The DISA’s role
Due to the wide scope of the DoD’s mission, a specialized agency was necessary to properly manage their information systems. The result was the Defense Information Systems Agency (DISA), which was founded in the 1960s and is responsible for providing information systems support to the Depart of Defense, the President, several government organizations and all military services. In short, this is the agency that the DoD has tasked with contracting and procuring all of its IT needs, maintaining government communications on a global scale and maintaining the security of all these assets.
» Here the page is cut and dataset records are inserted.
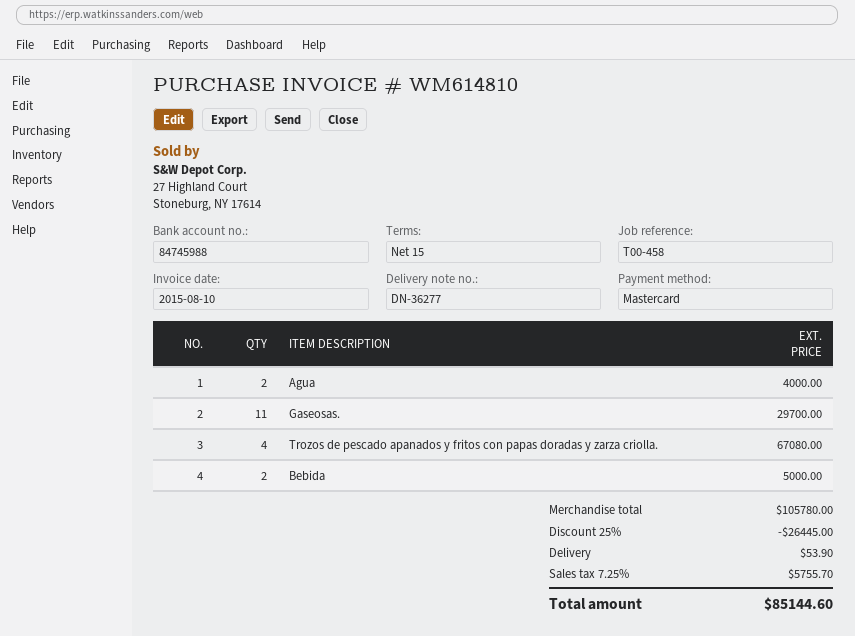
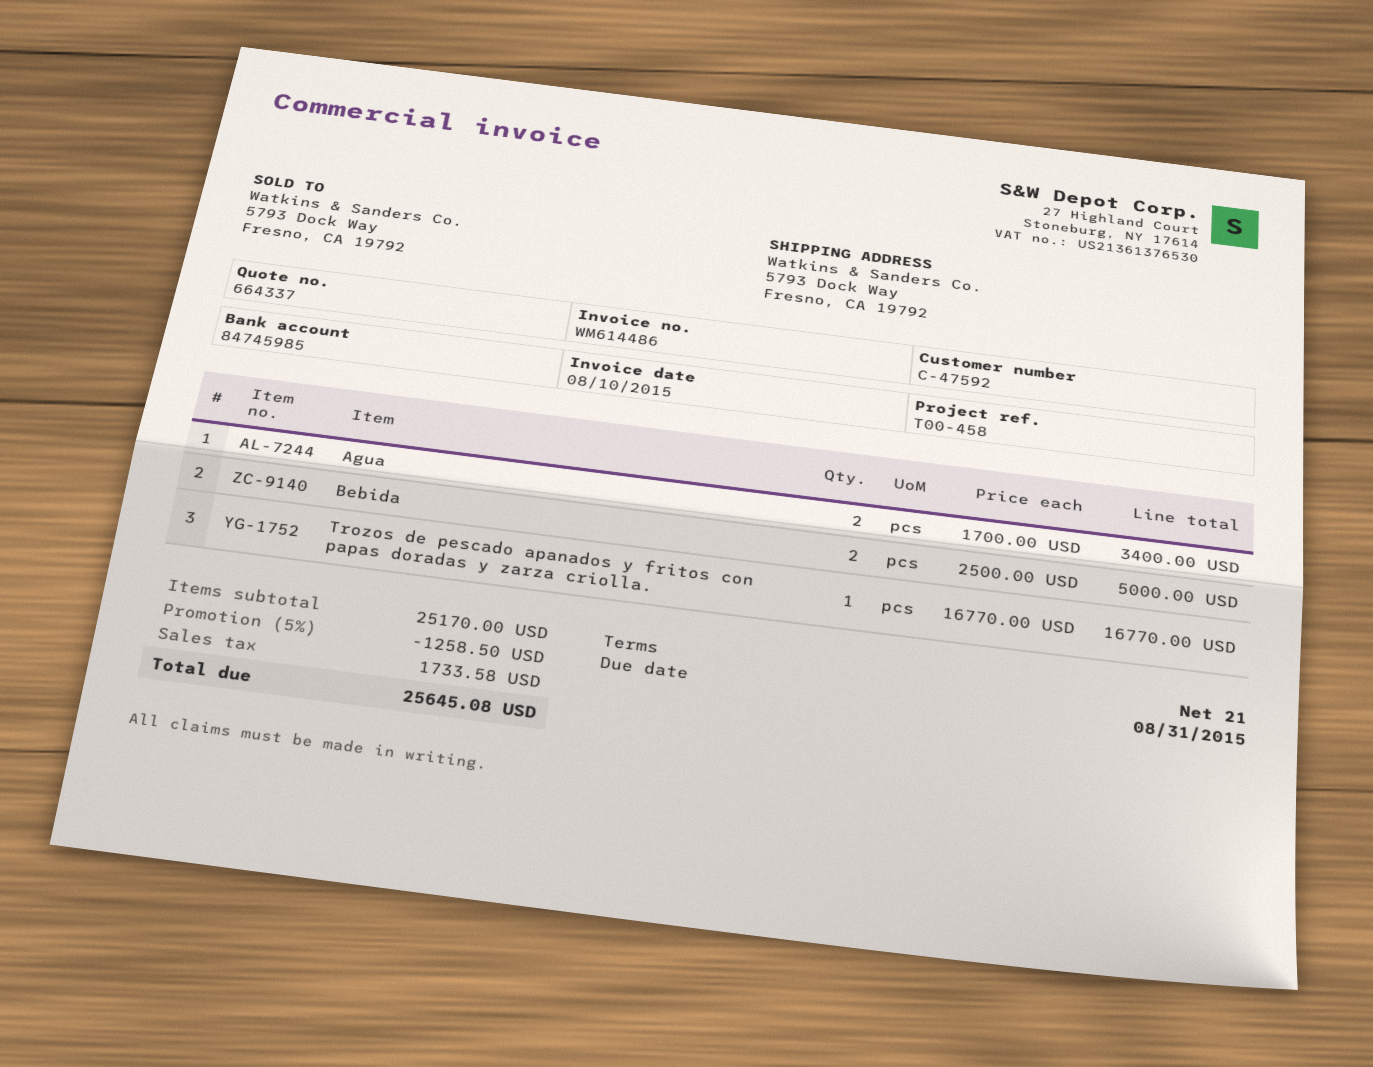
invoice number: WM614810 -> WM614486
payment terms: 15 days -> 21 days
bank account: 84745988 -> 84745985
Agua: 2 for 4000.00 -> 2 for 3400.00
Gaseosas.: 11 for 29700.00 -> none
Trozos de pescado apanados y fritos con papas doradas y zarza criolla.: 4 for 67080.00 -> 1 for 16770.00
subtotal: 105780.00 -> 25170.00
discount: 25% = 26445.00 -> 5% = 1258.50
shipping: 53.90 -> none
tax: 5755.70 -> 1733.58
total: 85144.60 -> 25645.08

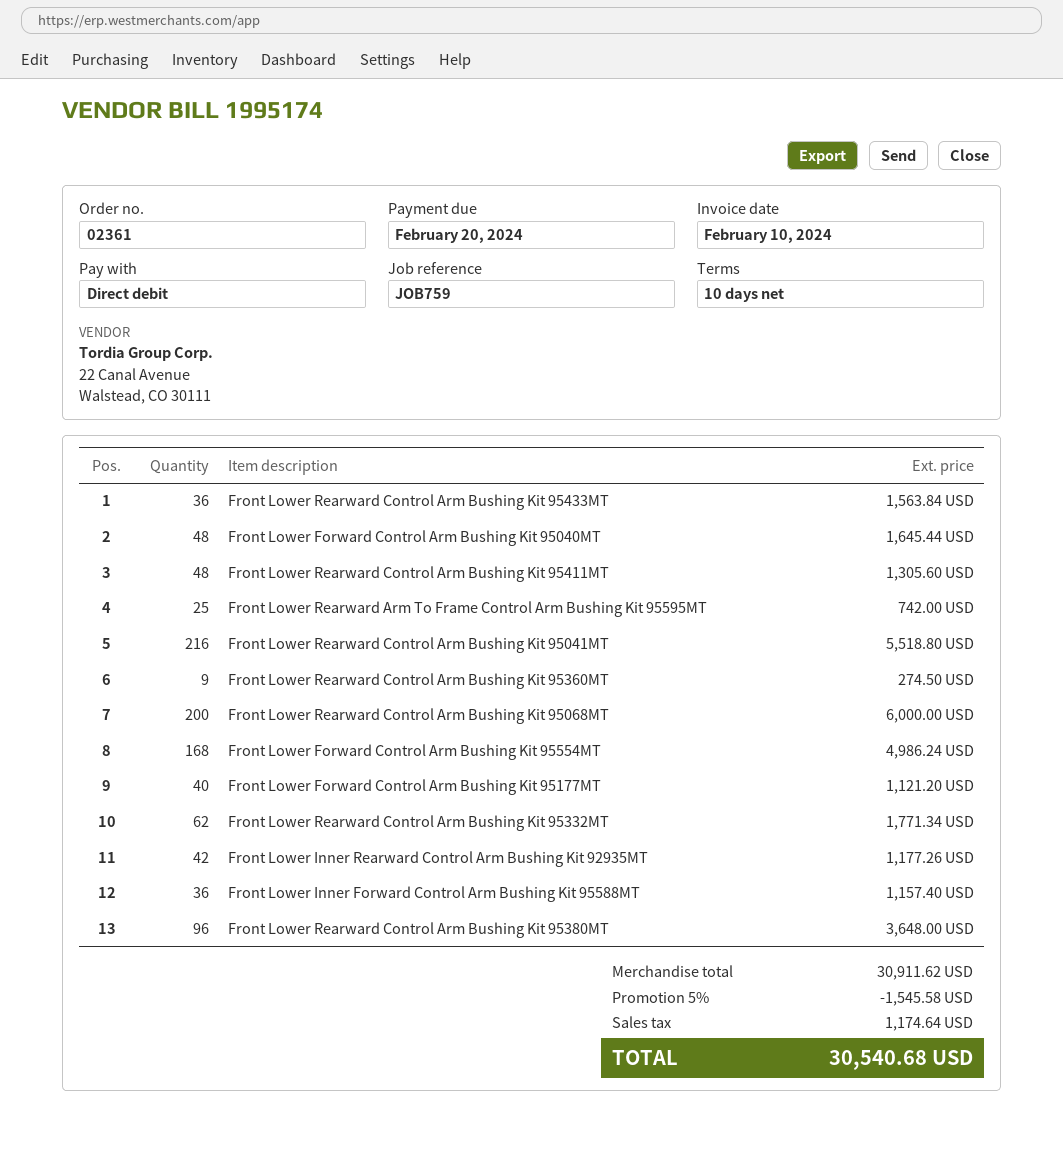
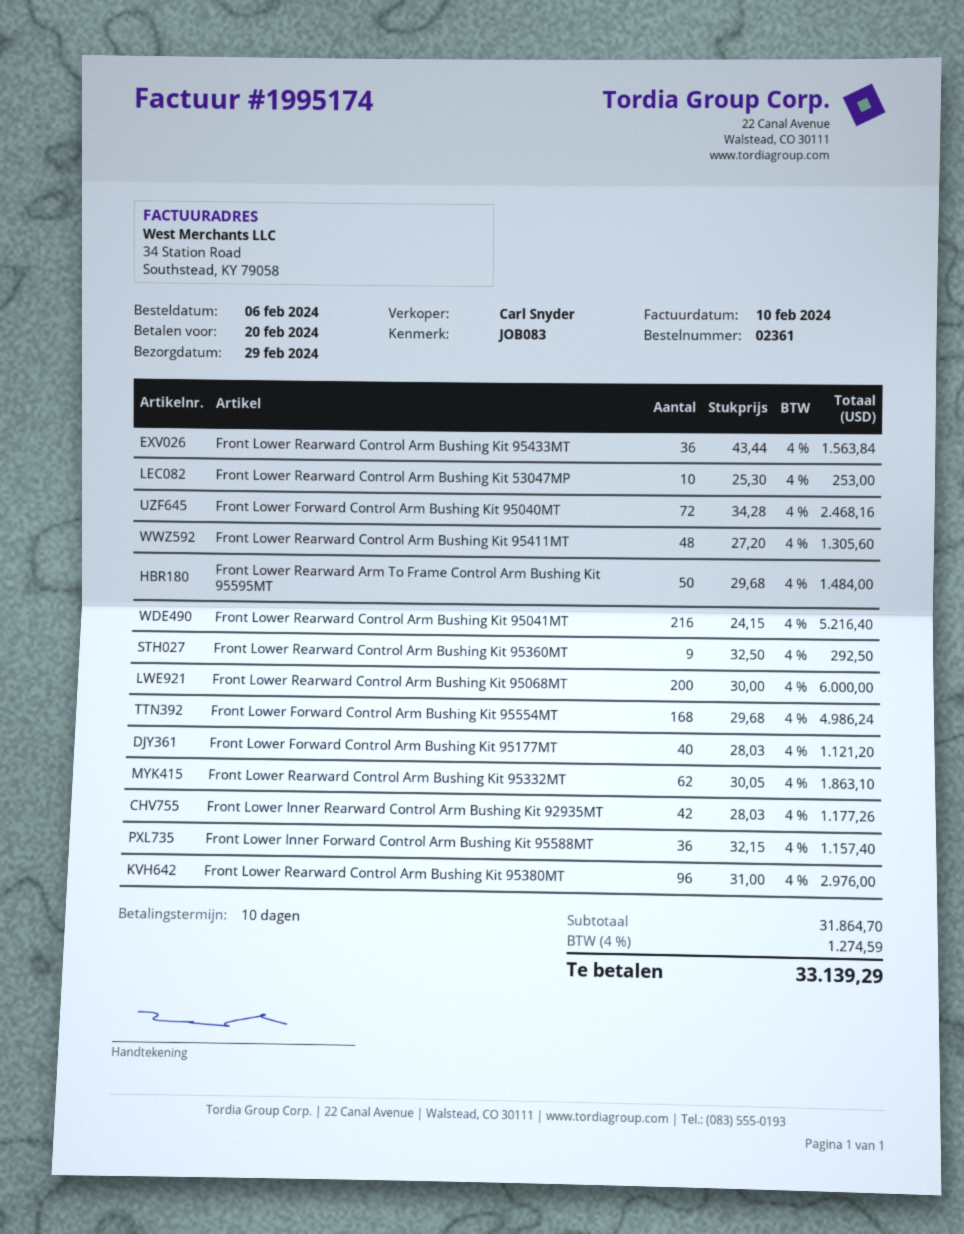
reference: JOB759 -> JOB083
Front Lower Forward Control Arm Bushing Kit 95040MT: 48 for 1645.44 -> 72 for 2468.16
Front Lower Rearward Arm To Frame Control Arm Bushing Kit 95595MT: 25 for 742.00 -> 50 for 1484.00
Front Lower Rearward Control Arm Bushing Kit 95041MT: 216 for 5518.80 -> 216 for 5216.40
Front Lower Rearward Control Arm Bushing Kit 95360MT: 9 for 274.50 -> 9 for 292.50
Front Lower Rearward Control Arm Bushing Kit 95332MT: 62 for 1771.34 -> 62 for 1863.10
Front Lower Rearward Control Arm Bushing Kit 95380MT: 96 for 3648.00 -> 96 for 2976.00
Front Lower Rearward Control Arm Bushing Kit 53047MP: none -> 10 for 253.00
subtotal: 30911.62 -> 31864.70
discount: 5% = 1545.58 -> none
tax: 1174.64 -> 1274.59
total: 30540.68 -> 33139.29

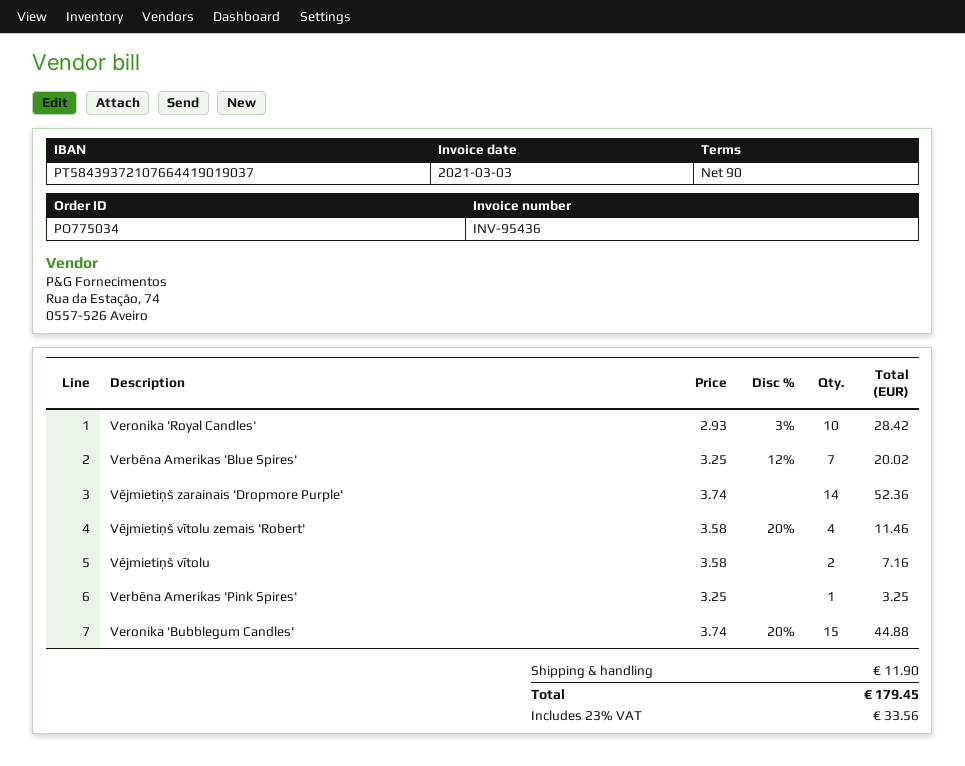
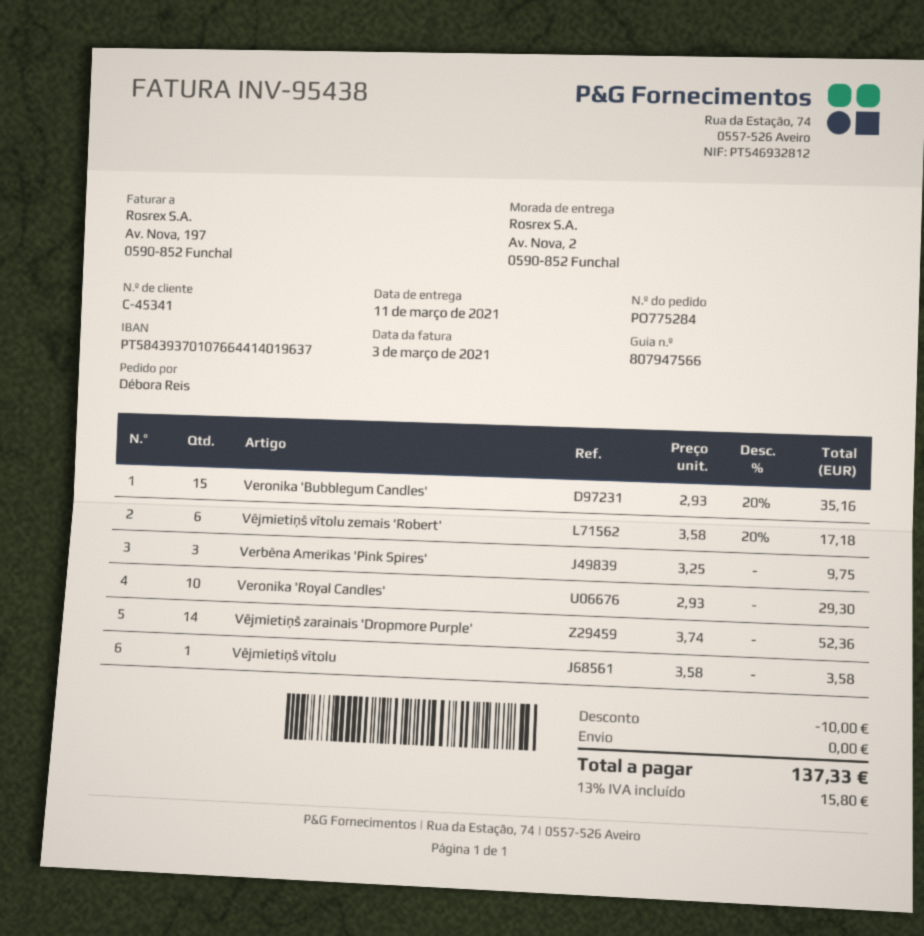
order number: PO775034 -> PO775284
invoice number: INV-95436 -> INV-95438
bank account: PT58439372107664419019037 -> PT58439370107664414019637
Veronika 'Royal Candles': 10 x 2.93 - 3% = 28.42 -> 10 x 2.93 = 29.30
Verbēna Amerikas 'Blue Spires': 7 x 3.25 - 12% = 20.02 -> none
Vējmietiņš vītolu zemais 'Robert': 4 x 3.58 - 20% = 11.46 -> 6 x 3.58 - 20% = 17.18
Vējmietiņš vītolu: 2 x 3.58 = 7.16 -> 1 x 3.58 = 3.58
Verbēna Amerikas 'Pink Spires': 1 x 3.25 = 3.25 -> 3 x 3.25 = 9.75
Veronika 'Bubblegum Candles': 15 x 3.74 - 20% = 44.88 -> 15 x 2.93 - 20% = 35.16
discount: none -> 10.00
shipping: 11.90 -> 0.00
tax: 23% = 33.56 -> 13% = 15.80
total: 179.45 -> 137.33

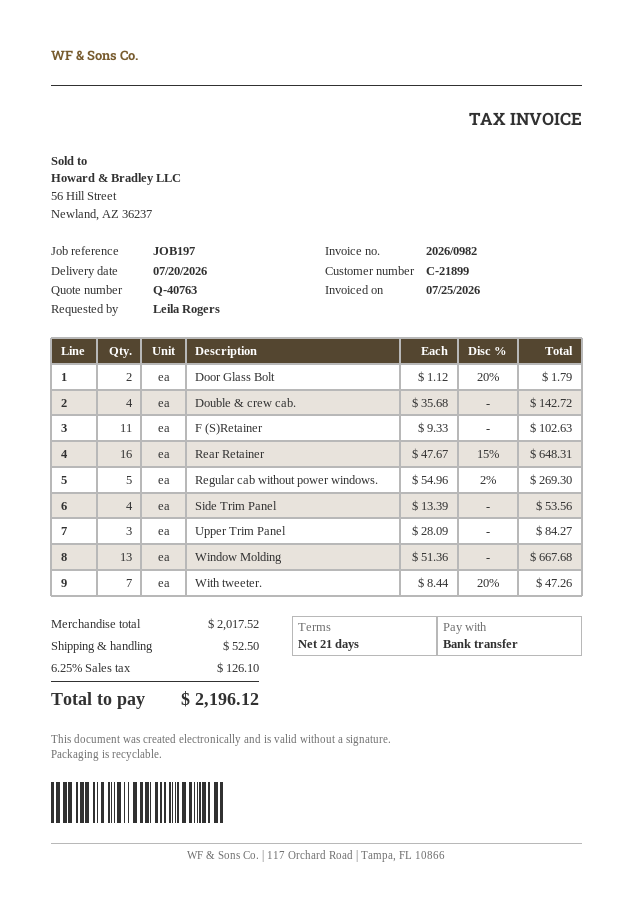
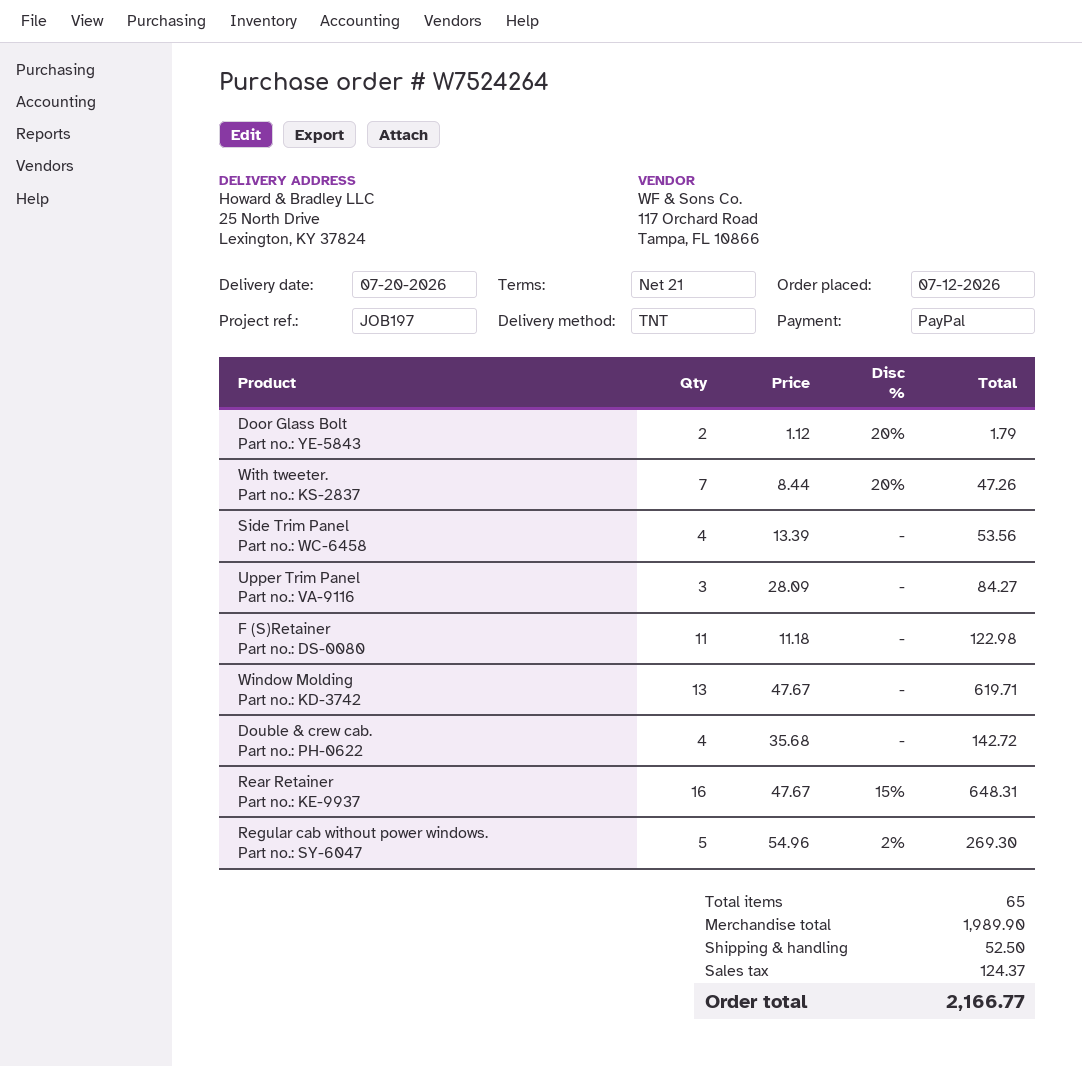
payment method: bank transfer -> PayPal
F (S)Retainer: 11 x 9.33 = 102.63 -> 11 x 11.18 = 122.98
Window Molding: 13 x 51.36 = 667.68 -> 13 x 47.67 = 619.71
subtotal: 2017.52 -> 1989.90
tax: 126.10 -> 124.37
total: 2196.12 -> 2166.77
The decision of what antivirus the DoD uses falls within the DISA’s mission.
The DoD’s Antivirus choices
Currently, the DISA’s decision is to provide two antivirus software options to all DoD military and civilian personnel: Symantec and McAfee. The quick answer to the question is that, yes, the DoD use Symantec, but there are some things worth noting and some things we can learn about the implementation of Symantec and McAfee in the DoD. The most notable things are what the DoD does beyond having the DISA select an antivirus software. It goes beyond providing an antivirus and into education and esuring that the less thought of aspects of computer security are covered.
Things to Note About the DoD’s choice
Most importantly, the DoD has license agreements with both Symantec and McAfee, which allow all DoD personnel to download either antivirus on their home computers. Given the frequency with which most workers transfer files from home computers to work and vice versa, this is certainly a good practice.
The DISA’s efforts don’t stop there however. Numerous antivirus training courses are available to DoD personnel so that they can effectively use the antivirus choices available to them. This particular step is important, as many users will install an antivirus package and then never update it. Proper configuration of an antivirus is paramount and the DoD takes steps to ensure correct training is provided.
Finally, since 2004 the DoD has recognized that their civilian and military personnel may be using non-Windows operating systems, namely Unix, Mac OS X and even DOS. While Unix and Mac OS X are fairly resilient to virus attacks, they can still act as a safe haven for viruses. After all, a virus residing in OS X may not affect that computer, but will infect any Windows based computer that connects or shares a file with it. This is why offering antivirus protection to non-Windows operating systems is a critical aspect of computer security.